HOW TO COMPLETE THIS TASK ->
Retype word for word the stretch of entries below from the line that has "1 | 5 | 3 | 42" through the line that has "- Regardless of", and omit the pictures.

DATA SUPPLIED ->
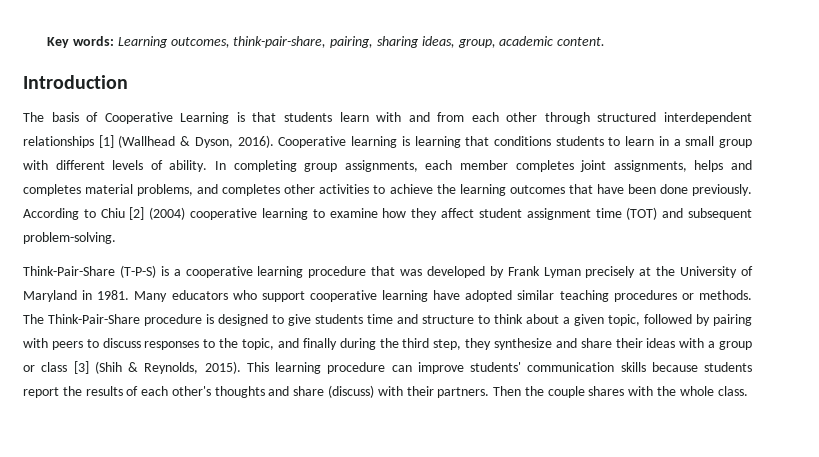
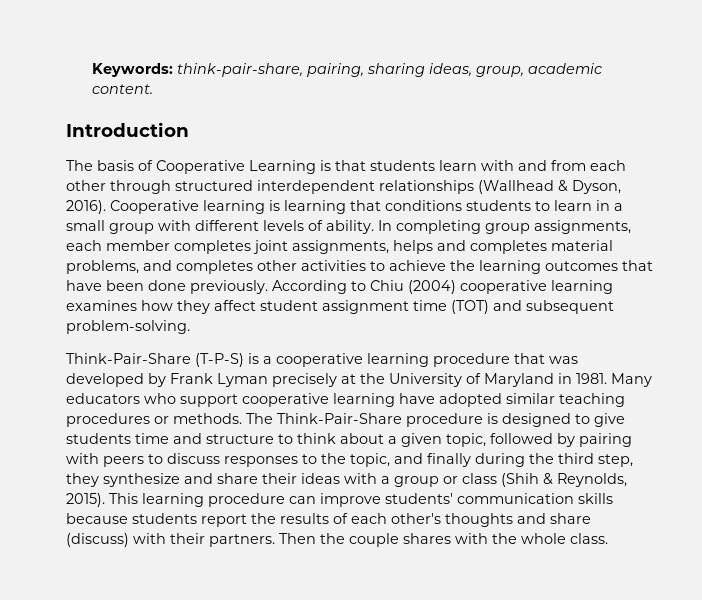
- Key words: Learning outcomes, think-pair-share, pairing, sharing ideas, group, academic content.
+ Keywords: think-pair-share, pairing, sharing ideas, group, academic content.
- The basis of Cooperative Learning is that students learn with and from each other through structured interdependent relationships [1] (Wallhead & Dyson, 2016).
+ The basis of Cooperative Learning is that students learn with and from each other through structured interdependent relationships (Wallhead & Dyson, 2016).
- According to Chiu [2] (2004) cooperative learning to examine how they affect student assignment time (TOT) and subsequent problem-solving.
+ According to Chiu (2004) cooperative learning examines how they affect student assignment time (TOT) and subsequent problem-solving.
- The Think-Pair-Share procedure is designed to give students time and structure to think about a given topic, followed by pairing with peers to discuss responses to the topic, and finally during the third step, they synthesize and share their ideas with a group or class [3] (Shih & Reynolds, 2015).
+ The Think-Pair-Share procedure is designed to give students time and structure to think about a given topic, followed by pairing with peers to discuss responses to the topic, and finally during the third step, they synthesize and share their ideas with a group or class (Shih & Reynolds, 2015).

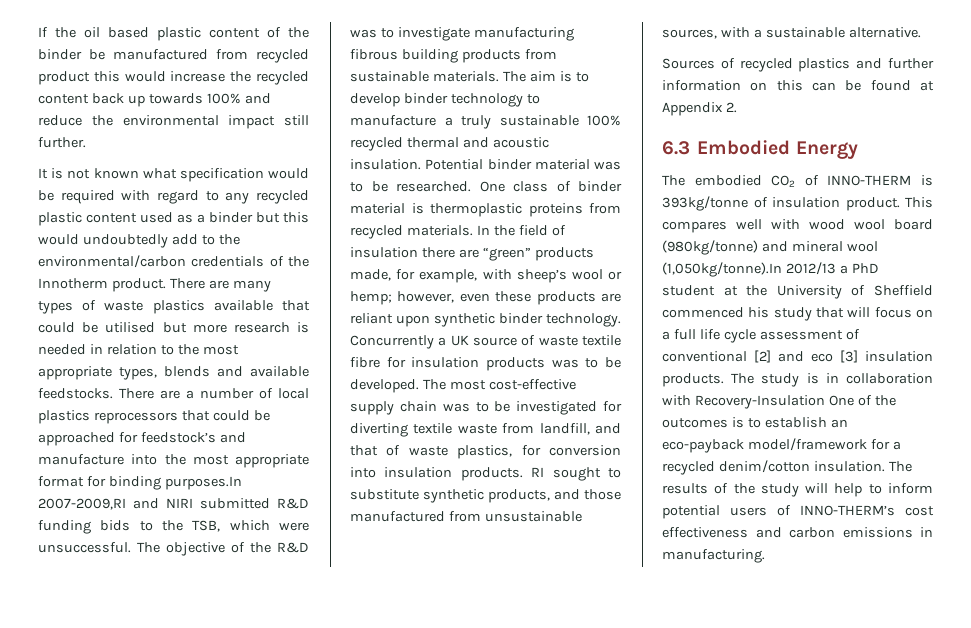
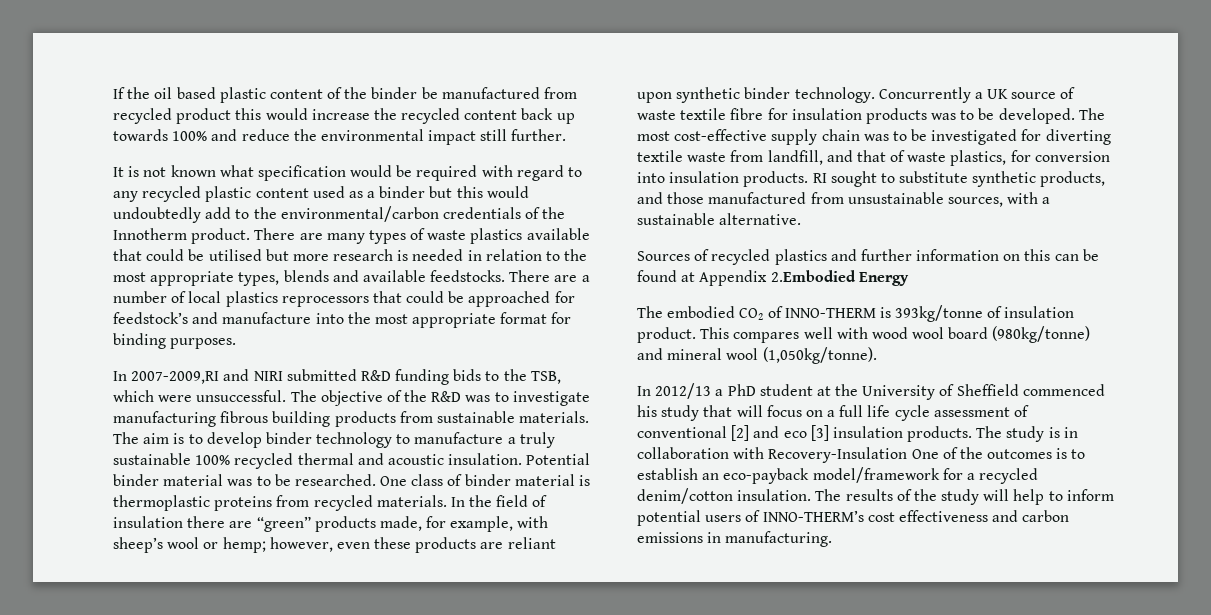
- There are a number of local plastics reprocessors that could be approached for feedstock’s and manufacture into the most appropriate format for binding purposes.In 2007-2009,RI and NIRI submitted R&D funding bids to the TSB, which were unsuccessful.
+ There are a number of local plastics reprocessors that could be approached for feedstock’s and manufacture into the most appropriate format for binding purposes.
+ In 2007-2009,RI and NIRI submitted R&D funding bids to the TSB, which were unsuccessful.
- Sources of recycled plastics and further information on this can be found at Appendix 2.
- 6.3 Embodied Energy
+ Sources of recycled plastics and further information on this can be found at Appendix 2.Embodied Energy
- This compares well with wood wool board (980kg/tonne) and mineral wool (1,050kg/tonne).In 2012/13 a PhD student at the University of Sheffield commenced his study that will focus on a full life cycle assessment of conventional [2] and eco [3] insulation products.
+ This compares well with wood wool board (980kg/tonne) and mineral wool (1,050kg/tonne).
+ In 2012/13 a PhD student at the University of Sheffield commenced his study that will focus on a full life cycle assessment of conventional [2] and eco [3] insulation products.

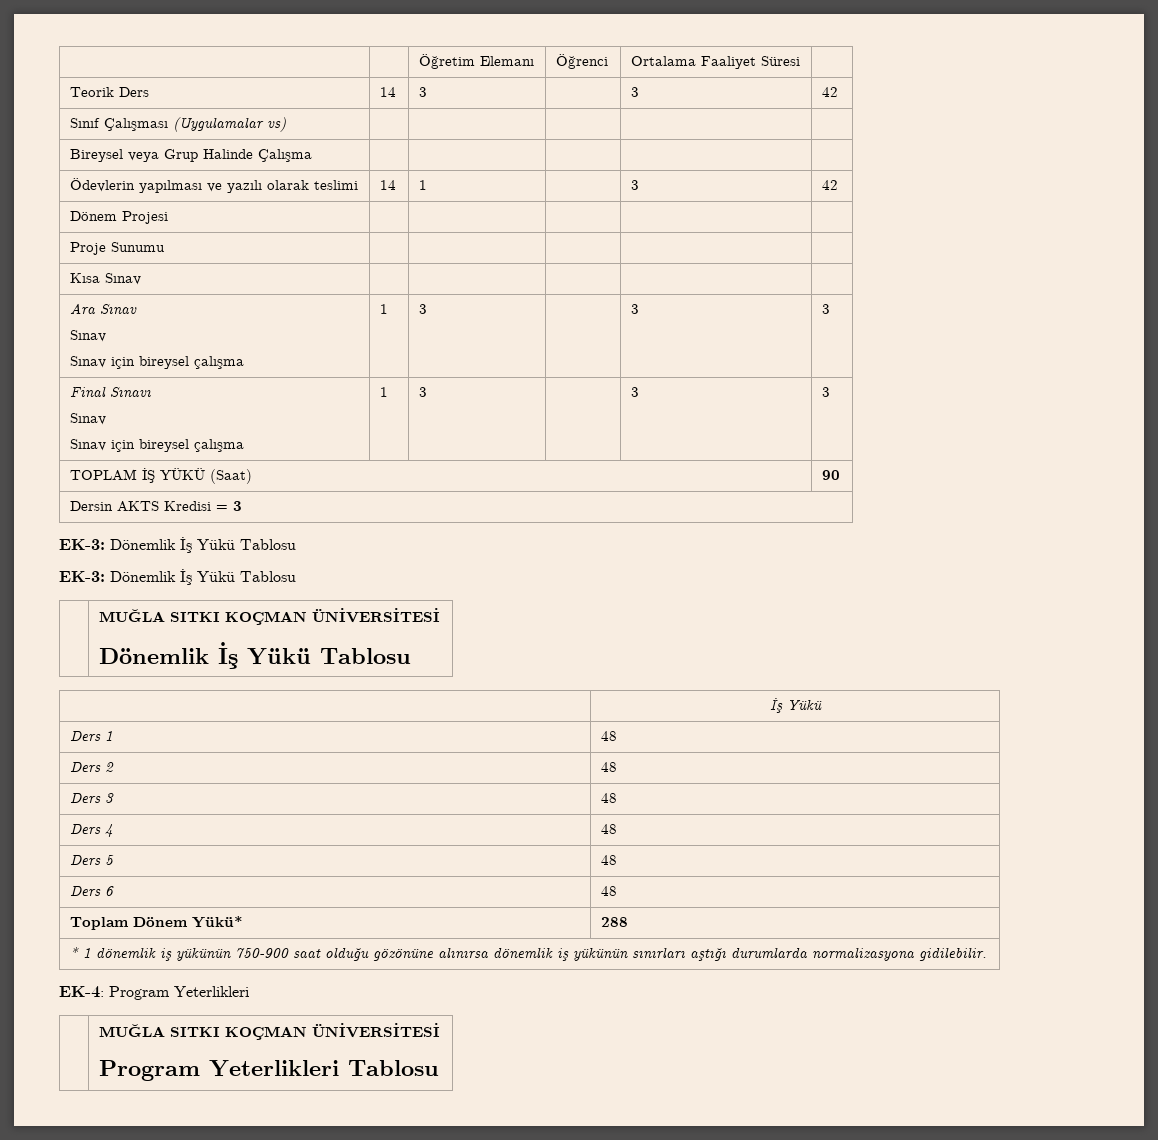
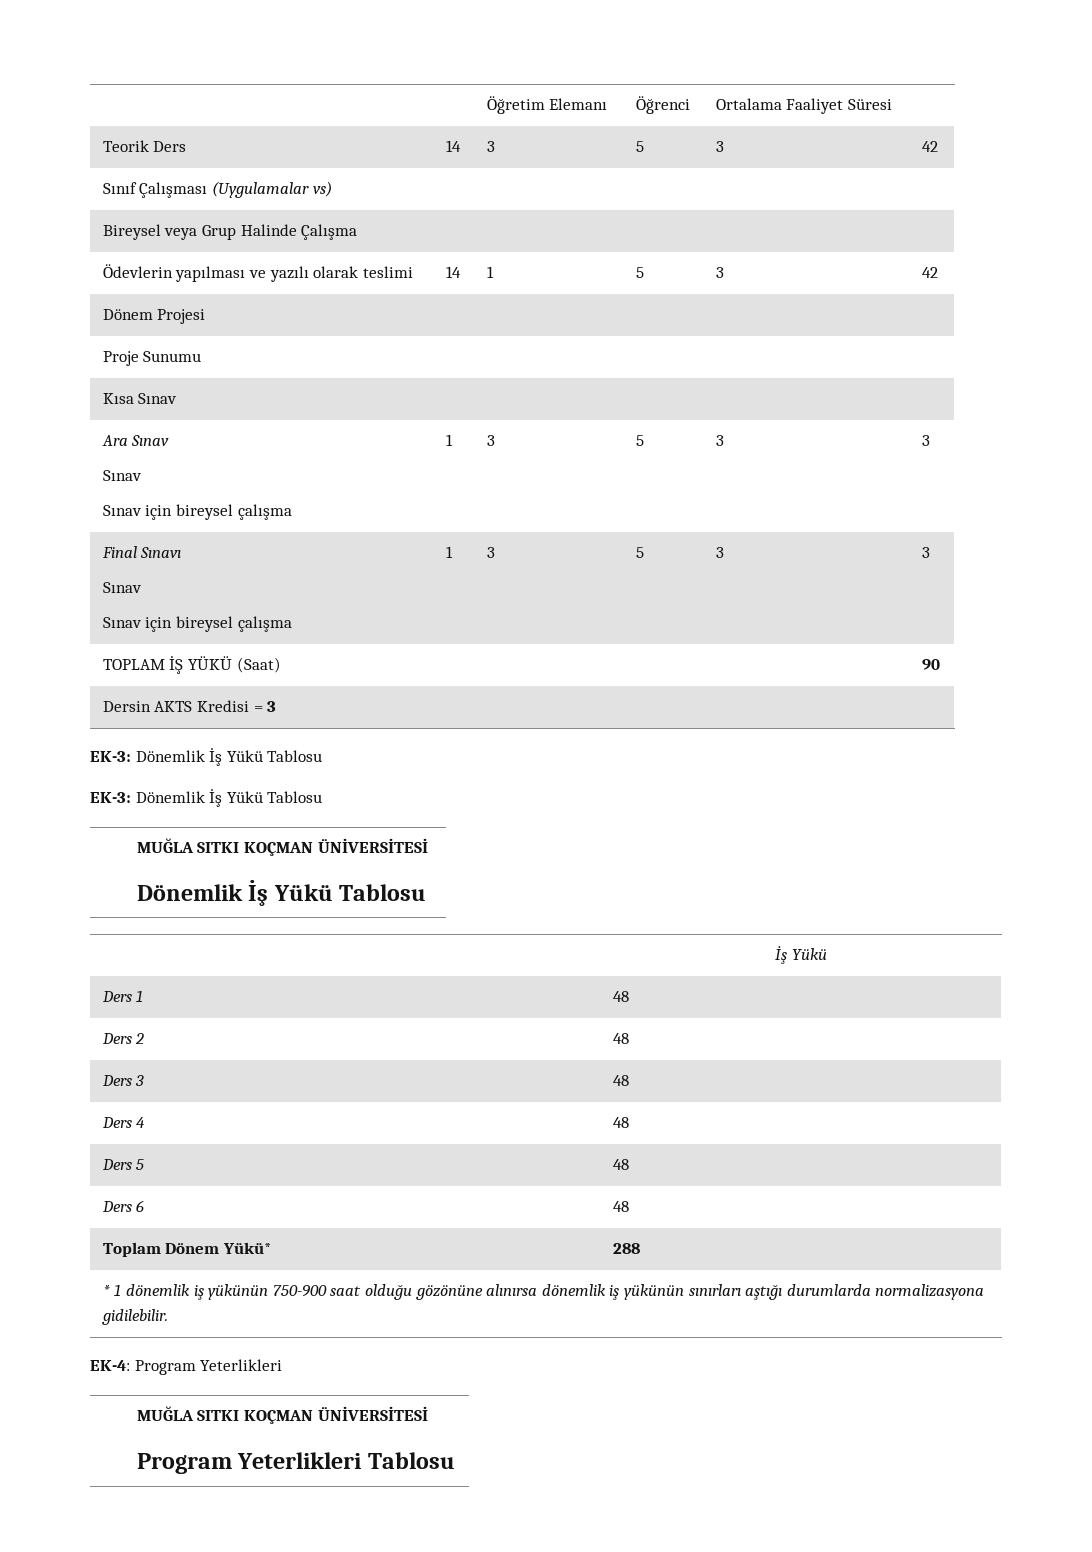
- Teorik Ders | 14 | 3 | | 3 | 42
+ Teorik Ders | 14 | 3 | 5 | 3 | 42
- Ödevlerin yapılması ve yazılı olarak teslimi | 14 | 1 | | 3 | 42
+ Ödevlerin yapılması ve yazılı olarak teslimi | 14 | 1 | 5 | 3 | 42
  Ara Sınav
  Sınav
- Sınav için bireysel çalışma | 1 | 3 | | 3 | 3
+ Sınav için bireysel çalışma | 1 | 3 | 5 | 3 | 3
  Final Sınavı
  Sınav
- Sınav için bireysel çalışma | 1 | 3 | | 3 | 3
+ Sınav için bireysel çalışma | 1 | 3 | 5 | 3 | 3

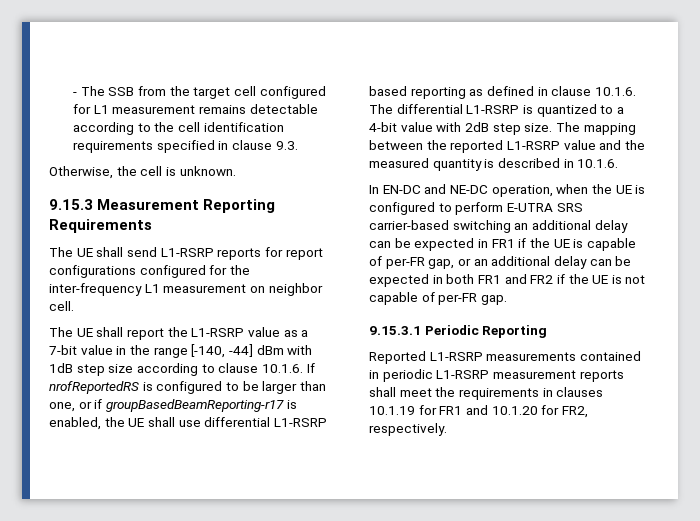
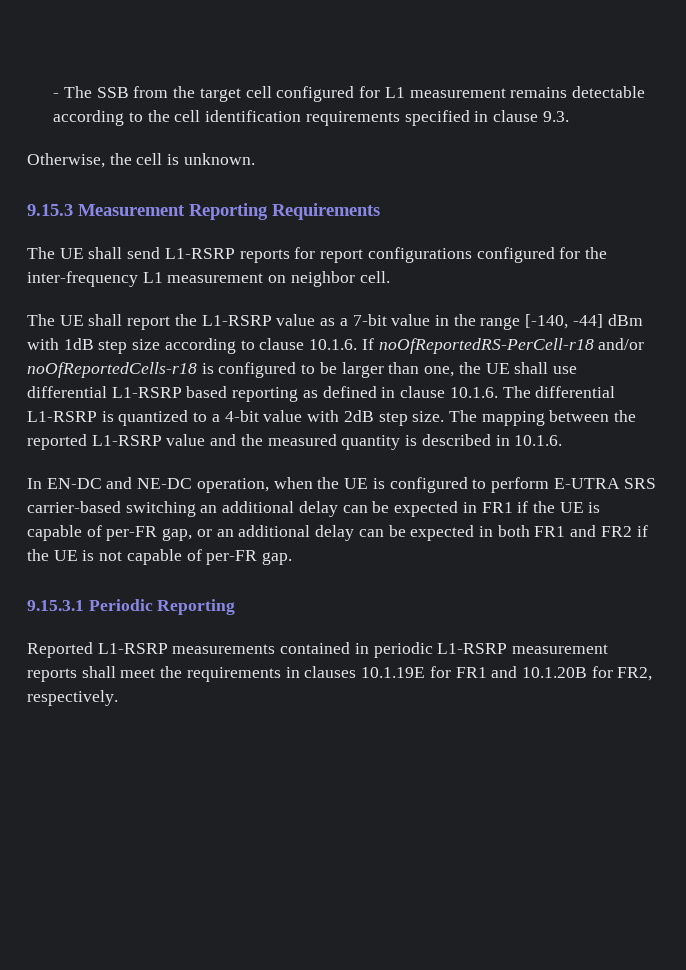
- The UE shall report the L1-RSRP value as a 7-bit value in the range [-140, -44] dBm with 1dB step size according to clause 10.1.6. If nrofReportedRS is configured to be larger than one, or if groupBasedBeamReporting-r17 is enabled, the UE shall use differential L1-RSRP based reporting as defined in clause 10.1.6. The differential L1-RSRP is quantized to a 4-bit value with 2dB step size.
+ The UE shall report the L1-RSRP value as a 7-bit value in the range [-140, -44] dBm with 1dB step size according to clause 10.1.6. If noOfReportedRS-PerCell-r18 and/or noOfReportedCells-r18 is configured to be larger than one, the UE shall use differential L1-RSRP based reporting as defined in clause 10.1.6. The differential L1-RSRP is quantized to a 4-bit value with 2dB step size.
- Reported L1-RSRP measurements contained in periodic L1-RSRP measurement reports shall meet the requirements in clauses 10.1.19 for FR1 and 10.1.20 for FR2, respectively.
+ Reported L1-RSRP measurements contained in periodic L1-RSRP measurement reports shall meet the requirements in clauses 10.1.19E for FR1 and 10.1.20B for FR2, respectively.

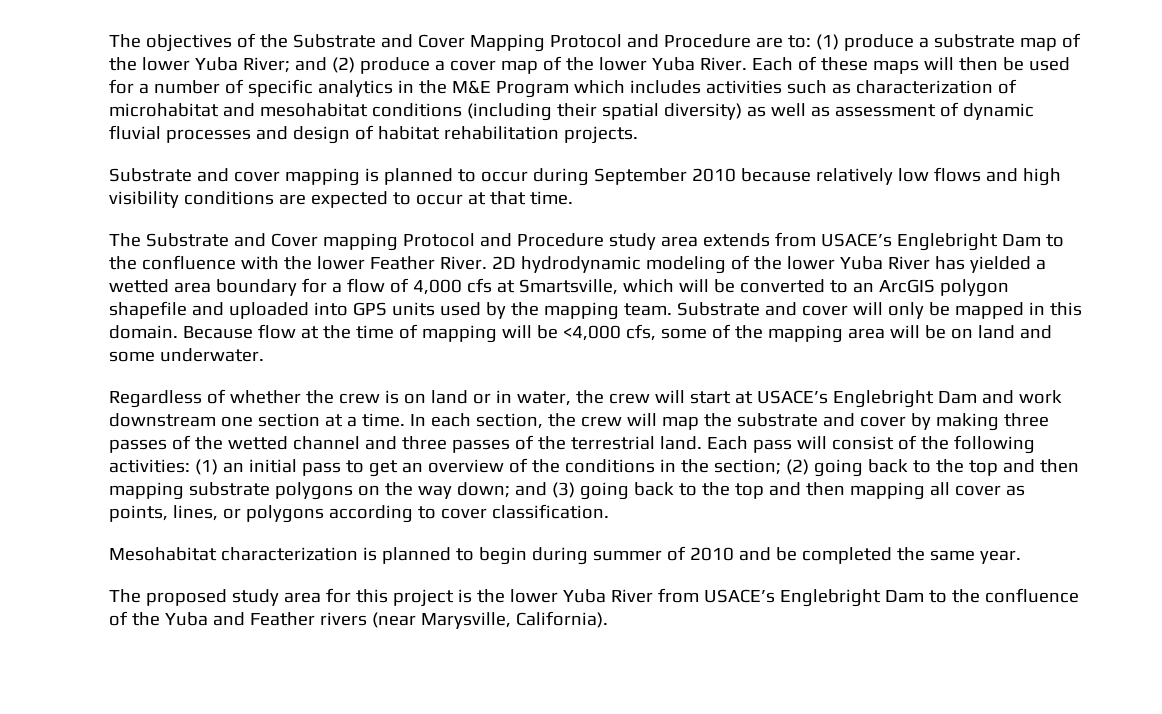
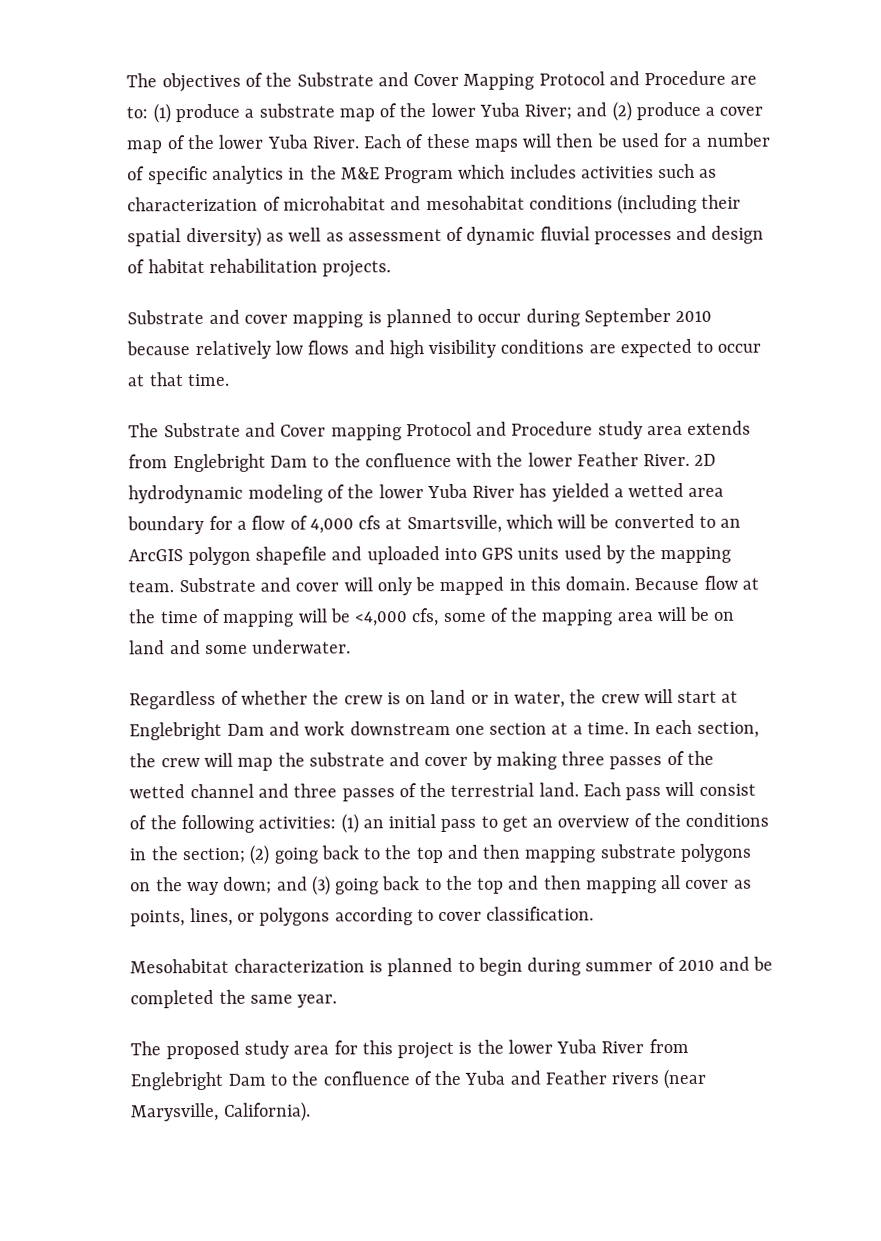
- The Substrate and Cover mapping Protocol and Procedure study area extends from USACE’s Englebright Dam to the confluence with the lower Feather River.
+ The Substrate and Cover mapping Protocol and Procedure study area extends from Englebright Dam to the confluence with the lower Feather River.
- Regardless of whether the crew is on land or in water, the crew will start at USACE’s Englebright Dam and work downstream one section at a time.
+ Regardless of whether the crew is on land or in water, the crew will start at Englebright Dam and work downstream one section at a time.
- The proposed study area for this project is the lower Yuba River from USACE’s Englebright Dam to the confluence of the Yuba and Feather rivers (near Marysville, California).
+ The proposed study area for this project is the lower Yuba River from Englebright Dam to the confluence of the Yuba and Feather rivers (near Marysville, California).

OUTPUT ->
+ Ödevlerin yapılması ve yazılı olarak teslimi | 14 | 1 | 5 | 3 | 42
  Ara Sınav
  Sınav
- Sınav için bireysel çalışma | 1 | 3 | | 3 | 3
+ Sınav için bireysel çalışma | 1 | 3 | 5 | 3 | 3
  Final Sınavı
  Sınav
- Sınav için bireysel çalışma | 1 | 3 | | 3 | 3
+ Sınav için bireysel çalışma | 1 | 3 | 5 | 3 | 3

- The UE shall report the L1-RSRP value as a 7-bit value in the range [-140, -44] dBm with 1dB step size according to clause 10.1.6. If nrofReportedRS is configured to be larger than one, or if groupBasedBeamReporting-r17 is enabled, the UE shall use differential L1-RSRP based reporting as defined in clause 10.1.6. The differential L1-RSRP is quantized to a 4-bit value with 2dB step size.
+ The UE shall report the L1-RSRP value as a 7-bit value in the range [-140, -44] dBm with 1dB step size according to clause 10.1.6. If noOfReportedRS-PerCell-r18 and/or noOfReportedCells-r18 is configured to be larger than one, the UE shall use differential L1-RSRP based reporting as defined in clause 10.1.6. The differential L1-RSRP is quantized to a 4-bit value with 2dB step size.
- Reported L1-RSRP measurements contained in periodic L1-RSRP measurement reports shall meet the requirements in clauses 10.1.19 for FR1 and 10.1.20 for FR2, respectively.
+ Reported L1-RSRP measurements contained in periodic L1-RSRP measurement reports shall meet the requirements in clauses 10.1.19E for FR1 and 10.1.20B for FR2, respectively.

- The Substrate and Cover mapping Protocol and Procedure study area extends from USACE’s Englebright Dam to the confluence with the lower Feather River.
+ The Substrate and Cover mapping Protocol and Procedure study area extends from Englebright Dam to the confluence with the lower Feather River.
- Regardless of whether the crew is on land or in water, the crew will start at USACE’s Englebright Dam and work downstream one section at a time.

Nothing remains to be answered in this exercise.